Given records:

◆ ◆ ◆

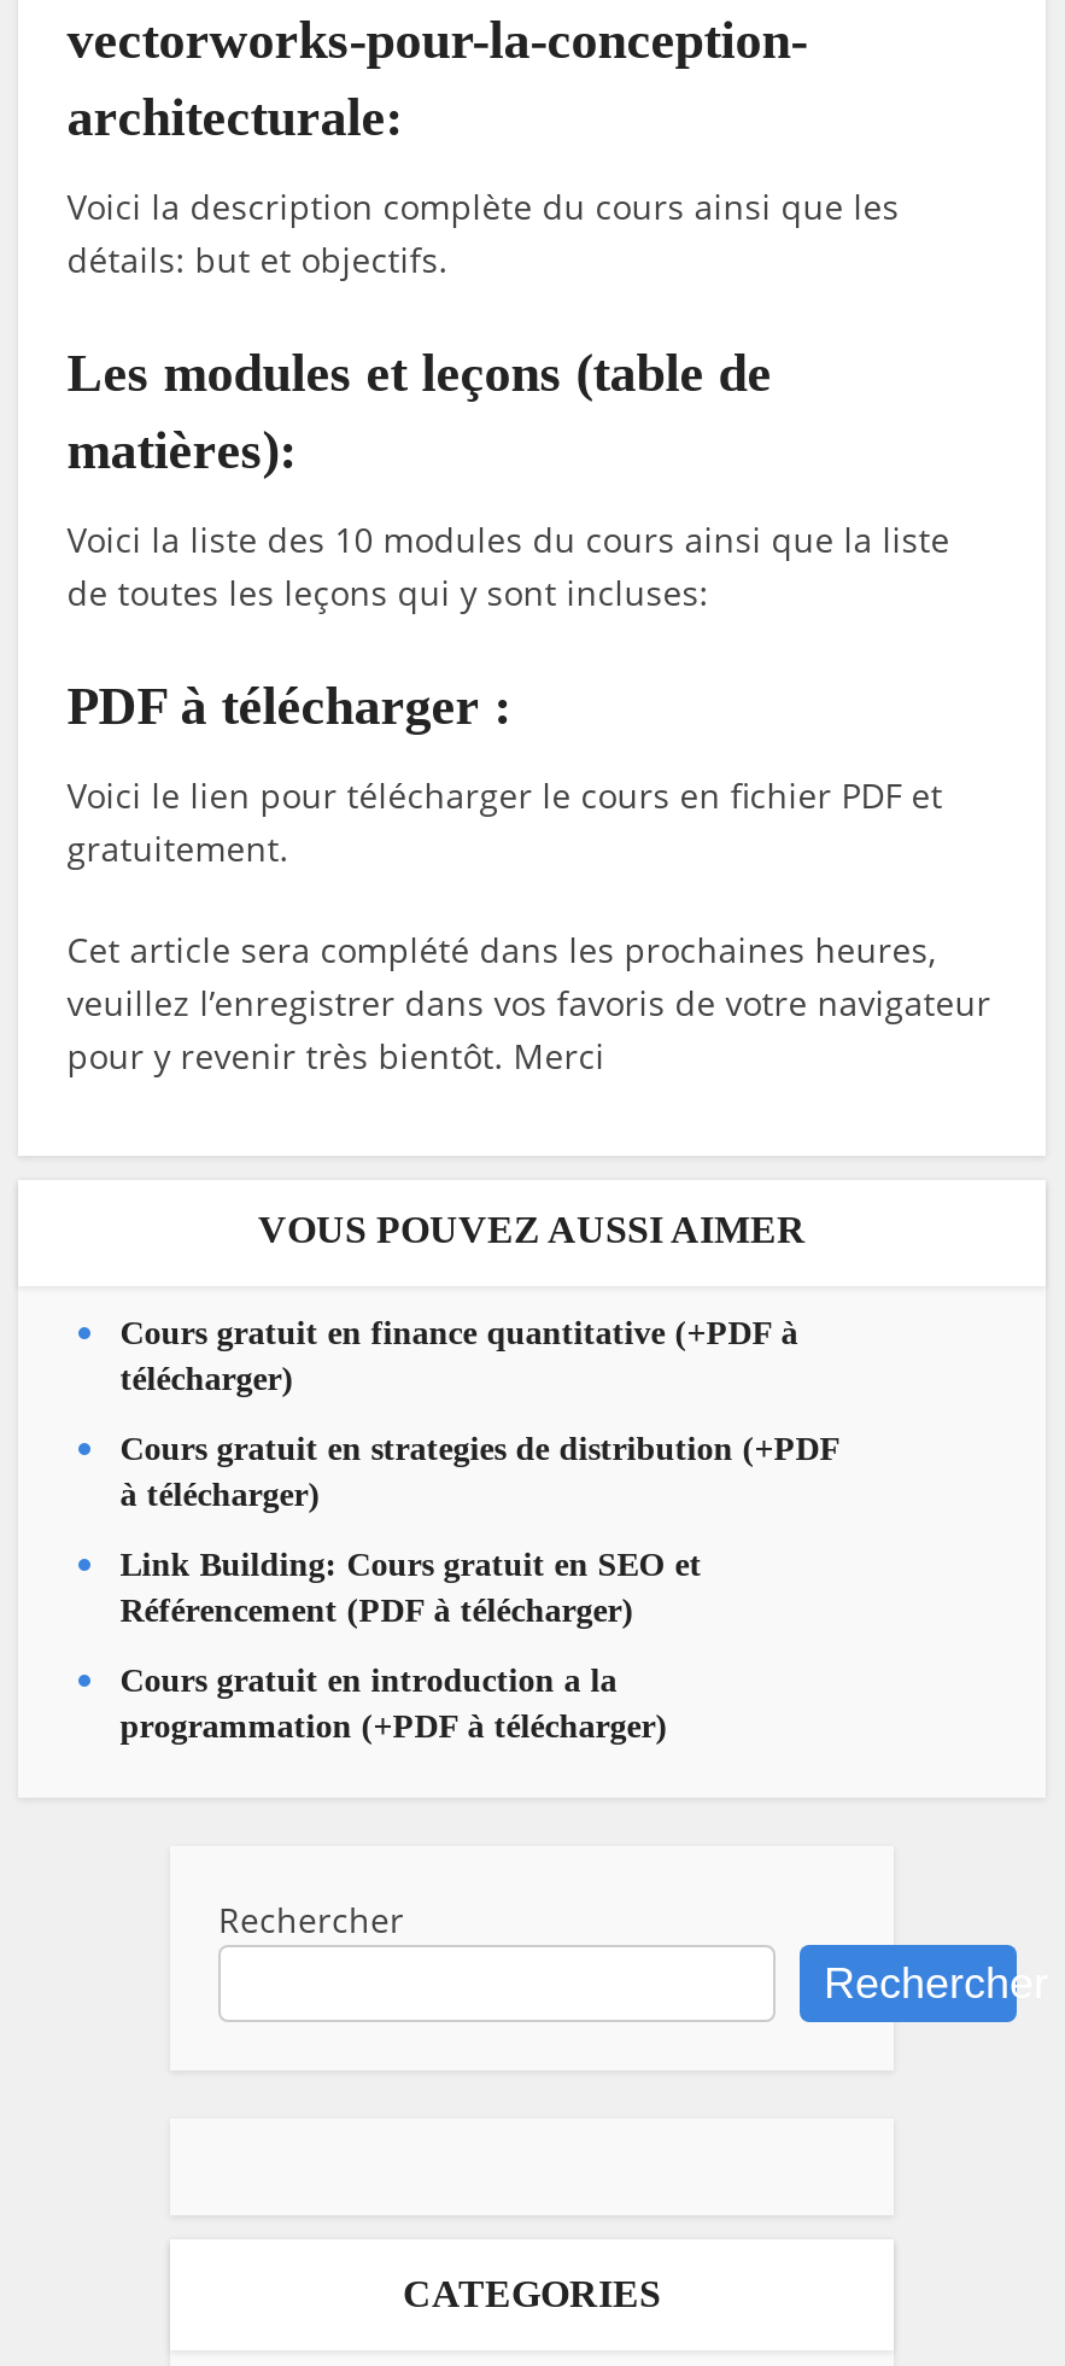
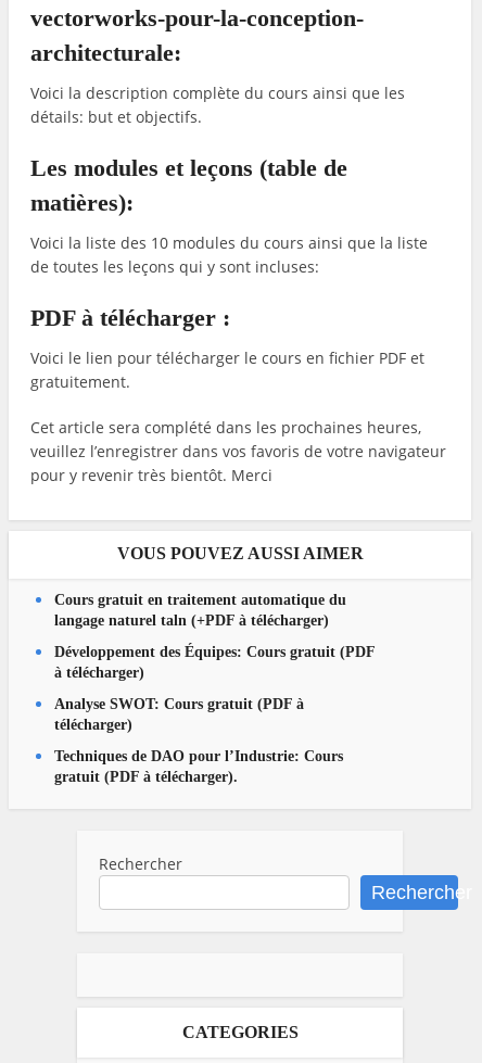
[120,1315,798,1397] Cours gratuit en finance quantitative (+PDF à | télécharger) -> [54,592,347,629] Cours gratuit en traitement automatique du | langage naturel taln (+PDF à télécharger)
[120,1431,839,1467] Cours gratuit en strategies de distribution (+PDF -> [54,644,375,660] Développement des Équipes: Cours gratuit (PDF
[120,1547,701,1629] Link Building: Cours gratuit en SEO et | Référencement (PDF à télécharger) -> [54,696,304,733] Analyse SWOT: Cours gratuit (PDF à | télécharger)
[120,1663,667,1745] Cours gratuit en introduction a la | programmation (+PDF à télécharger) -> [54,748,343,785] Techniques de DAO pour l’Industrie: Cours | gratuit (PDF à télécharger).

◆ ◆ ◆

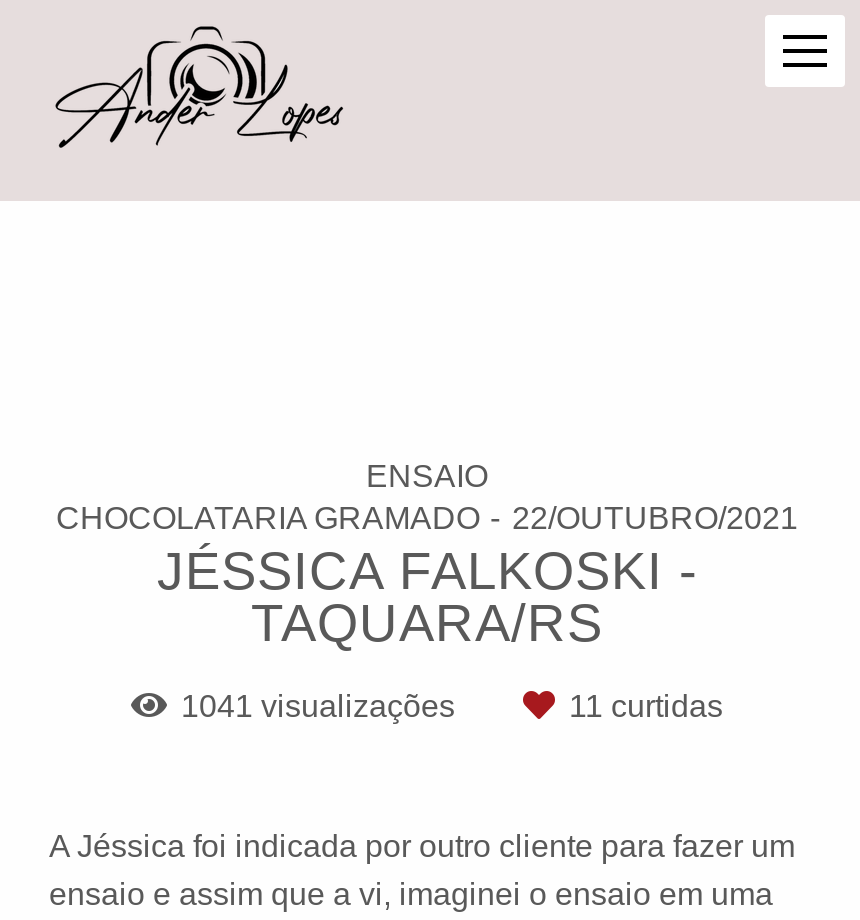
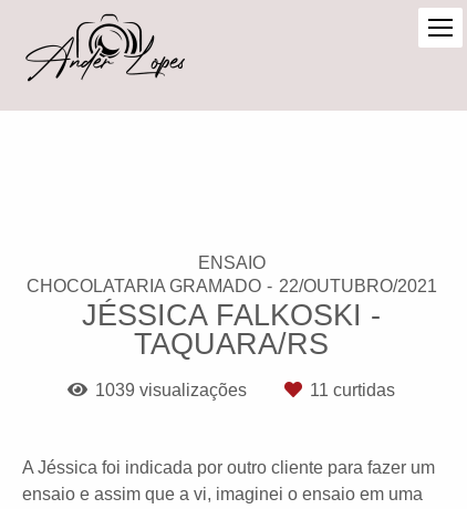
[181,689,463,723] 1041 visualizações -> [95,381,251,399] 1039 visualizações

◆ ◆ ◆

How to complete this task:
Both end lines included, restate word for word the lines above from the line with "[120,1315,798,1397] Cours gratuit" to the line with "[120,1663,667,1745] Cours gratuit", and nothing else.

Response to this exercise:
[120,1315,798,1397] Cours gratuit en finance quantitative (+PDF à | télécharger) -> [54,592,347,629] Cours gratuit en traitement automatique du | langage naturel taln (+PDF à télécharger)
[120,1431,839,1467] Cours gratuit en strategies de distribution (+PDF -> [54,644,375,660] Développement des Équipes: Cours gratuit (PDF
[120,1547,701,1629] Link Building: Cours gratuit en SEO et | Référencement (PDF à télécharger) -> [54,696,304,733] Analyse SWOT: Cours gratuit (PDF à | télécharger)
[120,1663,667,1745] Cours gratuit en introduction a la | programmation (+PDF à télécharger) -> [54,748,343,785] Techniques de DAO pour l’Industrie: Cours | gratuit (PDF à télécharger).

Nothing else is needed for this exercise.